→ Problem statement
Output all the entries below. Each must match exactly.

(Entries taken from a collection)
***
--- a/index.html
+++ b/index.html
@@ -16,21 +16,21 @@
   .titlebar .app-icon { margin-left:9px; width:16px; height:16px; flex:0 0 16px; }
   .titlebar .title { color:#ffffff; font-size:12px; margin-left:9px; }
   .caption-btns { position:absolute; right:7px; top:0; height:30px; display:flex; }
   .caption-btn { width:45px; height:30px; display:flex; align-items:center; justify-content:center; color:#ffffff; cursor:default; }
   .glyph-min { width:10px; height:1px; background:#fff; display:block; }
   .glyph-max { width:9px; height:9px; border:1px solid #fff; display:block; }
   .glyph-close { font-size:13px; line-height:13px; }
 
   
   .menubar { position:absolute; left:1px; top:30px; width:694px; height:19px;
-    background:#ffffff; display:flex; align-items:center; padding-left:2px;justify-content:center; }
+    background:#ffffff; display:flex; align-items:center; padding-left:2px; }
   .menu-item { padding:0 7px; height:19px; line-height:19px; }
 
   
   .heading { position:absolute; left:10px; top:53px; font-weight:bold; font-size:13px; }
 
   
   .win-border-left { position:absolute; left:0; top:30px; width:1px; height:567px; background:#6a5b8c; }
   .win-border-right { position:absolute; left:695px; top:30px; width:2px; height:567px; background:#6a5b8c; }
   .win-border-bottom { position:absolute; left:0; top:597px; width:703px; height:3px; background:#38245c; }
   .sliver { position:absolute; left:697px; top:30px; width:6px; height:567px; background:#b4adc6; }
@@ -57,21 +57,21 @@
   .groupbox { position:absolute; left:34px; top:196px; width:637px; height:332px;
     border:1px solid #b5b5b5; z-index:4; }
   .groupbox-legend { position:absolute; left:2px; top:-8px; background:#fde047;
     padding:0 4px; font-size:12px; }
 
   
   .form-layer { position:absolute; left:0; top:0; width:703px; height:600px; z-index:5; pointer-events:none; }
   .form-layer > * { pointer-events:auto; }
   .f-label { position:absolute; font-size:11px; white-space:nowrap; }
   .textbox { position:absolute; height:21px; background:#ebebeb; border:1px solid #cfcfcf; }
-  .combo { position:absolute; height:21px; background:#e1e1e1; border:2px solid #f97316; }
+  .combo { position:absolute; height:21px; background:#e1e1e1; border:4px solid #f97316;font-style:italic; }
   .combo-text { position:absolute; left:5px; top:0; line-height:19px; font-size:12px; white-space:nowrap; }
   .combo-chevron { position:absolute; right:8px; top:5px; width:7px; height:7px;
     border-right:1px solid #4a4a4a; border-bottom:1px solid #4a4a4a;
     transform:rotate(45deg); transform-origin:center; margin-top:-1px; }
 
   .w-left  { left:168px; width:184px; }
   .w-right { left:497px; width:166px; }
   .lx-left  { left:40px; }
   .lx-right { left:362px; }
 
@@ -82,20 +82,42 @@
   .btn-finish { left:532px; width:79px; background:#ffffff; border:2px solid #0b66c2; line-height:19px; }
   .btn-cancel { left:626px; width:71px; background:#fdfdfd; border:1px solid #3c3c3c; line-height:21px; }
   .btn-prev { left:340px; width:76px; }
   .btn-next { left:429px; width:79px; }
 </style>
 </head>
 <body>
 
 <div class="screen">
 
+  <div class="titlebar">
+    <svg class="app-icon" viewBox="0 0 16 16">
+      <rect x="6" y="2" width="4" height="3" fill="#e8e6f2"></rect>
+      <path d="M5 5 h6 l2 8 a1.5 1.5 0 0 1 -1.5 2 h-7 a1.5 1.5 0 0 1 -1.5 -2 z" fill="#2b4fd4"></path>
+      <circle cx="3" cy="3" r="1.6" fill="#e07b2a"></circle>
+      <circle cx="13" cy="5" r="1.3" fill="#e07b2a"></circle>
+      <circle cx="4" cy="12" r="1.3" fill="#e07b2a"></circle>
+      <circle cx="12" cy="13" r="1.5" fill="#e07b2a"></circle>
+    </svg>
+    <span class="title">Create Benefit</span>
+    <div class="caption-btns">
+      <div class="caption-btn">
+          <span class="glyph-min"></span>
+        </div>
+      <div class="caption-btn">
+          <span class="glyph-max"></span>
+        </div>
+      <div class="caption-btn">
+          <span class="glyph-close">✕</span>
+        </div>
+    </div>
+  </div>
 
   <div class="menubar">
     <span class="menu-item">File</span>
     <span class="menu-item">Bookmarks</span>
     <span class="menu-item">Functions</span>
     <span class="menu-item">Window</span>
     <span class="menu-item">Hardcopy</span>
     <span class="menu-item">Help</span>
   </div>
***
→ Completed task
--- a/index.html
+++ b/index.html
@@ -16,21 +16,21 @@
   .titlebar .app-icon { margin-left:9px; width:16px; height:16px; flex:0 0 16px; }
   .titlebar .title { color:#ffffff; font-size:12px; margin-left:9px; }
   .caption-btns { position:absolute; right:7px; top:0; height:30px; display:flex; }
   .caption-btn { width:45px; height:30px; display:flex; align-items:center; justify-content:center; color:#ffffff; cursor:default; }
   .glyph-min { width:10px; height:1px; background:#fff; display:block; }
   .glyph-max { width:9px; height:9px; border:1px solid #fff; display:block; }
   .glyph-close { font-size:13px; line-height:13px; }
 
   
   .menubar { position:absolute; left:1px; top:30px; width:694px; height:19px;
-    background:#ffffff; display:flex; align-items:center; padding-left:2px;justify-content:center; }
+    background:#ffffff; display:flex; align-items:center; padding-left:2px; }
   .menu-item { padding:0 7px; height:19px; line-height:19px; }
 
   
   .heading { position:absolute; left:10px; top:53px; font-weight:bold; font-size:13px; }
 
   
   .win-border-left { position:absolute; left:0; top:30px; width:1px; height:567px; background:#6a5b8c; }
   .win-border-right { position:absolute; left:695px; top:30px; width:2px; height:567px; background:#6a5b8c; }
   .win-border-bottom { position:absolute; left:0; top:597px; width:703px; height:3px; background:#38245c; }
   .sliver { position:absolute; left:697px; top:30px; width:6px; height:567px; background:#b4adc6; }
@@ -57,21 +57,21 @@
   .groupbox { position:absolute; left:34px; top:196px; width:637px; height:332px;
     border:1px solid #b5b5b5; z-index:4; }
   .groupbox-legend { position:absolute; left:2px; top:-8px; background:#fde047;
     padding:0 4px; font-size:12px; }
 
   
   .form-layer { position:absolute; left:0; top:0; width:703px; height:600px; z-index:5; pointer-events:none; }
   .form-layer > * { pointer-events:auto; }
   .f-label { position:absolute; font-size:11px; white-space:nowrap; }
   .textbox { position:absolute; height:21px; background:#ebebeb; border:1px solid #cfcfcf; }
-  .combo { position:absolute; height:21px; background:#e1e1e1; border:2px solid #f97316; }
+  .combo { position:absolute; height:21px; background:#e1e1e1; border:4px solid #f97316;font-style:italic; }
   .combo-text { position:absolute; left:5px; top:0; line-height:19px; font-size:12px; white-space:nowrap; }
   .combo-chevron { position:absolute; right:8px; top:5px; width:7px; height:7px;
     border-right:1px solid #4a4a4a; border-bottom:1px solid #4a4a4a;
     transform:rotate(45deg); transform-origin:center; margin-top:-1px; }
 
   .w-left  { left:168px; width:184px; }
   .w-right { left:497px; width:166px; }
   .lx-left  { left:40px; }
   .lx-right { left:362px; }
 
@@ -82,20 +82,42 @@
   .btn-finish { left:532px; width:79px; background:#ffffff; border:2px solid #0b66c2; line-height:19px; }
   .btn-cancel { left:626px; width:71px; background:#fdfdfd; border:1px solid #3c3c3c; line-height:21px; }
   .btn-prev { left:340px; width:76px; }
   .btn-next { left:429px; width:79px; }
 </style>
 </head>
 <body>
 
 <div class="screen">
 
+  <div class="titlebar">
+    <svg class="app-icon" viewBox="0 0 16 16">
+      <rect x="6" y="2" width="4" height="3" fill="#e8e6f2"></rect>
+      <path d="M5 5 h6 l2 8 a1.5 1.5 0 0 1 -1.5 2 h-7 a1.5 1.5 0 0 1 -1.5 -2 z" fill="#2b4fd4"></path>
+      <circle cx="3" cy="3" r="1.6" fill="#e07b2a"></circle>
+      <circle cx="13" cy="5" r="1.3" fill="#e07b2a"></circle>
+      <circle cx="4" cy="12" r="1.3" fill="#e07b2a"></circle>
+      <circle cx="12" cy="13" r="1.5" fill="#e07b2a"></circle>
+    </svg>
+    <span class="title">Create Benefit</span>
+    <div class="caption-btns">
+      <div class="caption-btn">
+          <span class="glyph-min"></span>
+        </div>
+      <div class="caption-btn">
+          <span class="glyph-max"></span>
+        </div>
+      <div class="caption-btn">
+          <span class="glyph-close">✕</span>
+        </div>
+    </div>
+  </div>
 
   <div class="menubar">
     <span class="menu-item">File</span>
     <span class="menu-item">Bookmarks</span>
     <span class="menu-item">Functions</span>
     <span class="menu-item">Window</span>
     <span class="menu-item">Hardcopy</span>
     <span class="menu-item">Help</span>
   </div>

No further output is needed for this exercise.